▶ Directions for this task
The answer must be every line of the records below that contains the word "aria".

▶ Web page edit records
+ + +

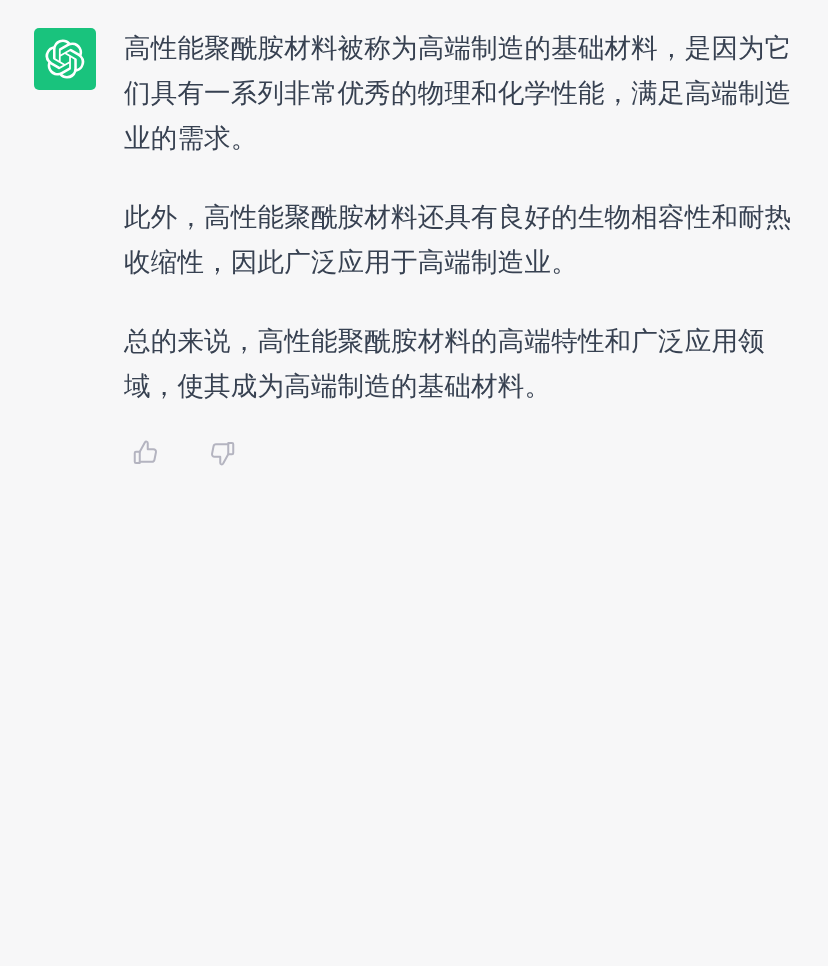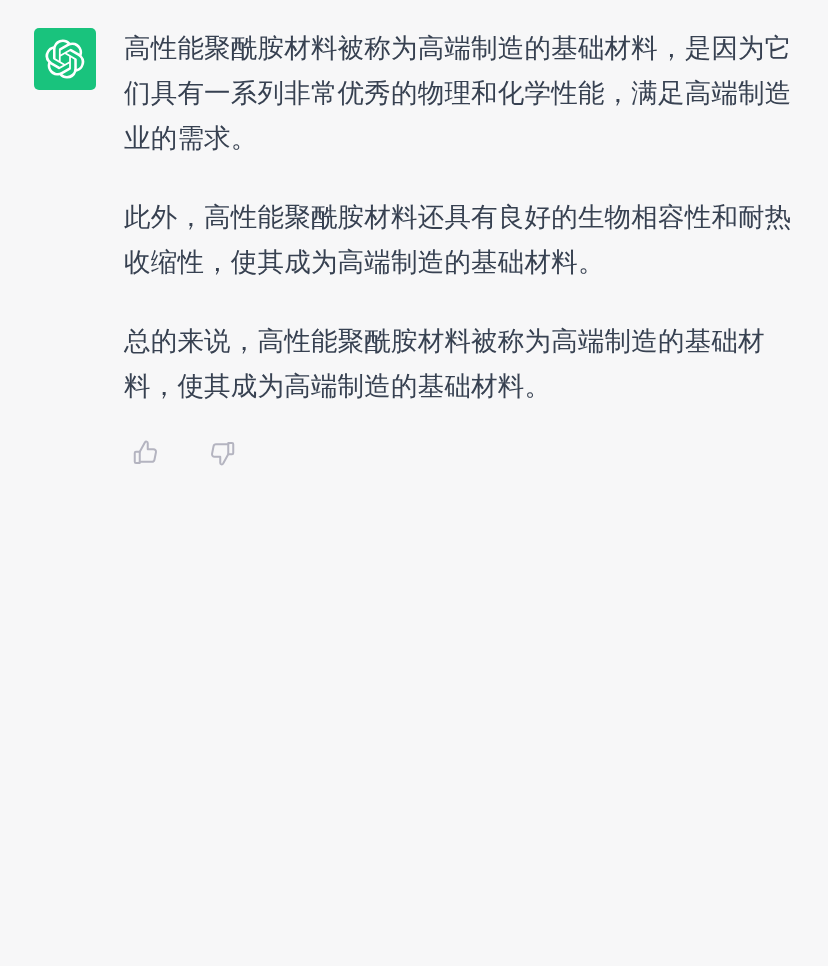--- a/index.html
+++ b/index.html
@@ -91,22 +91,22 @@
   <div class="avatar">
     <span>
       <svg viewBox="0 0 41 41" aria-hidden="true">
         <path fill="#ffffff" d="M37.532 16.87a9.963 9.963 0 0 0-.856-8.184 10.078 10.078 0 0 0-10.855-4.835A9.964 9.964 0 0 0 18.306.5a10.079 10.079 0 0 0-9.614 6.977 9.967 9.967 0 0 0-6.664 4.834 10.08 10.08 0 0 0 1.24 11.817 9.965 9.965 0 0 0 .856 8.185 10.079 10.079 0 0 0 10.855 4.835 9.965 9.965 0 0 0 7.516 3.35 10.078 10.078 0 0 0 9.617-6.981 9.967 9.967 0 0 0 6.663-4.834 10.079 10.079 0 0 0-1.243-11.813ZM22.498 37.886a7.474 7.474 0 0 1-4.799-1.735c.061-.033.168-.091.237-.134l7.964-4.6a1.294 1.294 0 0 0 .655-1.134V19.054l3.366 1.944a.12.12 0 0 1 .066.092v9.299a7.505 7.505 0 0 1-7.49 7.496ZM6.392 31.006a7.471 7.471 0 0 1-.894-5.023c.06.036.162.099.237.141l7.963 4.6a1.297 1.297 0 0 0 1.308 0l9.724-5.614v3.888a.12.12 0 0 1-.048.103l-8.051 4.649a7.504 7.504 0 0 1-10.24-2.744ZM4.297 13.62A7.469 7.469 0 0 1 8.2 10.333c0 .068-.004.19-.004.274v9.201a1.294 1.294 0 0 0 .654 1.132l9.723 5.614-3.366 1.944a.12.12 0 0 1-.114.01L7.04 23.856a7.504 7.504 0 0 1-2.743-10.237Zm27.658 6.437-9.724-5.615 3.367-1.943a.121.121 0 0 1 .113-.01l8.052 4.648a7.498 7.498 0 0 1-1.158 13.528v-9.476a1.293 1.293 0 0 0-.65-1.132Zm3.35-5.043c-.059-.037-.162-.099-.236-.141l-7.963-4.6a1.298 1.298 0 0 0-1.308 0l-9.723 5.614v-3.888a.12.12 0 0 1 .048-.103l8.05-4.645a7.497 7.497 0 0 1 11.133 7.763Zm-21.063 6.929-3.367-1.944a.12.12 0 0 1-.065-.092v-9.299a7.497 7.497 0 0 1 12.293-5.756 6.94 6.94 0 0 0-.236.134l-7.965 4.6a1.294 1.294 0 0 0-.654 1.132l-.006 11.225Zm1.829-3.943 4.33-2.501 4.332 2.5v5l-4.331 2.5-4.331-2.5Z"></path>
       </svg>
     </span>
   </div>
 
   <div class="message-body">
     <p class="paragraph">高性能聚酰胺材料被称为高端制造的基础材料，是因为它们具有一系列非常优秀的物理和化学性能，满足高端制造业的需求。</p>
-    <p class="paragraph">此外，高性能聚酰胺材料还具有良好的生物相容性和耐热收缩性，使其成为高端制造的基础材料。</p>
-    <p class="paragraph">总的来说，高性能聚酰胺材料被称为高端制造的基础材料，使其成为高端制造的基础材料。</p>
+    <p class="paragraph">此外，高性能聚酰胺材料还具有良好的生物相容性和耐热收缩性，因此广泛应用于高端制造业。</p>
+    <p class="paragraph">总的来说，高性能聚酰胺材料的高端特性和广泛应用领域，使其成为高端制造的基础材料。</p>
 
     <div class="actions">
       <button class="action-btn">
         <span>
           <svg viewBox="0 0 24 24" aria-hidden="true">
             <path d="M7 11v9H4a1 1 0 0 1-1-1v-7a1 1 0 0 1 1-1h3Z"></path>
             <path d="M7 11l4.2-7.6a1.2 1.2 0 0 1 2.2.6V9h4.6a2 2 0 0 1 1.96 2.4l-1.2 6A2 2 0 0 1 16.8 19H7"></path>
           </svg>
         </span>
       </button>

+ + +

▶ Completed exercise
       <svg viewBox="0 0 41 41" aria-hidden="true">
           <svg viewBox="0 0 24 24" aria-hidden="true">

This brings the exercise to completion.